### Source data:
————————

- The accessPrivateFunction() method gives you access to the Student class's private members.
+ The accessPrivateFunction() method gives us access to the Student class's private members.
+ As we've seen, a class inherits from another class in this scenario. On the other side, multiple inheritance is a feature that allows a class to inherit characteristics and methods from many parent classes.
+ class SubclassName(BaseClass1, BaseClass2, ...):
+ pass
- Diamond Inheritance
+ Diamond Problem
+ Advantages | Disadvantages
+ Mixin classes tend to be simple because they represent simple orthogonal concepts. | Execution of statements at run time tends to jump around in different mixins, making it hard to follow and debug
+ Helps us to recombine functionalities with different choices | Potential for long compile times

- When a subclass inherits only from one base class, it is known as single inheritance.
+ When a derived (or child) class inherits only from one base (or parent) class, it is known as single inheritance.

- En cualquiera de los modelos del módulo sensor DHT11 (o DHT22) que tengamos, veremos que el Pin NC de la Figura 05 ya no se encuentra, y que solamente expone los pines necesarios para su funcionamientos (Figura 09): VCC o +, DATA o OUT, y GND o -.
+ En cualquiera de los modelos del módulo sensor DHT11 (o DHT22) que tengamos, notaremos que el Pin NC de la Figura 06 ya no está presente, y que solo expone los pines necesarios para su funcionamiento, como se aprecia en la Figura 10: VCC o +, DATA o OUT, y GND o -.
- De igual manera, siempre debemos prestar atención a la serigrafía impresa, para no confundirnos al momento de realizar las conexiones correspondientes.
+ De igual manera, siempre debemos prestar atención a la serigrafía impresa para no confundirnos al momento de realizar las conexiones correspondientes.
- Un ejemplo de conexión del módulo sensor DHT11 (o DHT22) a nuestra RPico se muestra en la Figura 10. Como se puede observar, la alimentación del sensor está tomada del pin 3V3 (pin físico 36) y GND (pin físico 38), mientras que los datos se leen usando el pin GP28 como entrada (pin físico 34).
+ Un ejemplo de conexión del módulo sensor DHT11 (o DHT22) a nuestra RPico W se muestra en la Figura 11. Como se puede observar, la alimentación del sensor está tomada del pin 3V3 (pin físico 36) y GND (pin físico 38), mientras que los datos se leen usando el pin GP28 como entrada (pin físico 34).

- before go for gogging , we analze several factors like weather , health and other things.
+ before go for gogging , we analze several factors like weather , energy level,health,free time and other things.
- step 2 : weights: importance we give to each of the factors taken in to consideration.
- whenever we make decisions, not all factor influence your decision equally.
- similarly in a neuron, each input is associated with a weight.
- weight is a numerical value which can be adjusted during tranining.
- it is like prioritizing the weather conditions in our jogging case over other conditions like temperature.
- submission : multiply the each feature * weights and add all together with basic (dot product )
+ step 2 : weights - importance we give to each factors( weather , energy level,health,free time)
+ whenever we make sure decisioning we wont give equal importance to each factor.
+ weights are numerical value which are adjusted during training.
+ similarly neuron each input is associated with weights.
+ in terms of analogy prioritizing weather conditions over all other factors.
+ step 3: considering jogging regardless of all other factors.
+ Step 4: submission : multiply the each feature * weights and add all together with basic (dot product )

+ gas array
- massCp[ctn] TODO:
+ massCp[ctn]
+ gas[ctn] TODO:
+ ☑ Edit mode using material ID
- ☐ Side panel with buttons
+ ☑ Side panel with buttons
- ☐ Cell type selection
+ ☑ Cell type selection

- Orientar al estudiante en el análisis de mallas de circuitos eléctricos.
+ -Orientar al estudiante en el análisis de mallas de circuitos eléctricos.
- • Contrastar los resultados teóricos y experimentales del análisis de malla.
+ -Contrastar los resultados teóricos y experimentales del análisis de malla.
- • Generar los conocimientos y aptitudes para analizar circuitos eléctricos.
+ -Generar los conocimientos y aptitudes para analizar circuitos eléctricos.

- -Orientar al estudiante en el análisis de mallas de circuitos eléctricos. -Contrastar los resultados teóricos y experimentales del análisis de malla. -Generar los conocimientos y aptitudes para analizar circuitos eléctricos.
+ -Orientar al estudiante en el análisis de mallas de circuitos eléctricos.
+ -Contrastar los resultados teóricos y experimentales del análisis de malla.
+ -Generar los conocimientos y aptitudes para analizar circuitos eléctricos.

————————

### The problem:
Find how many lines of the entries include the word "over". The number is the entire reply.

### Result of this task:
2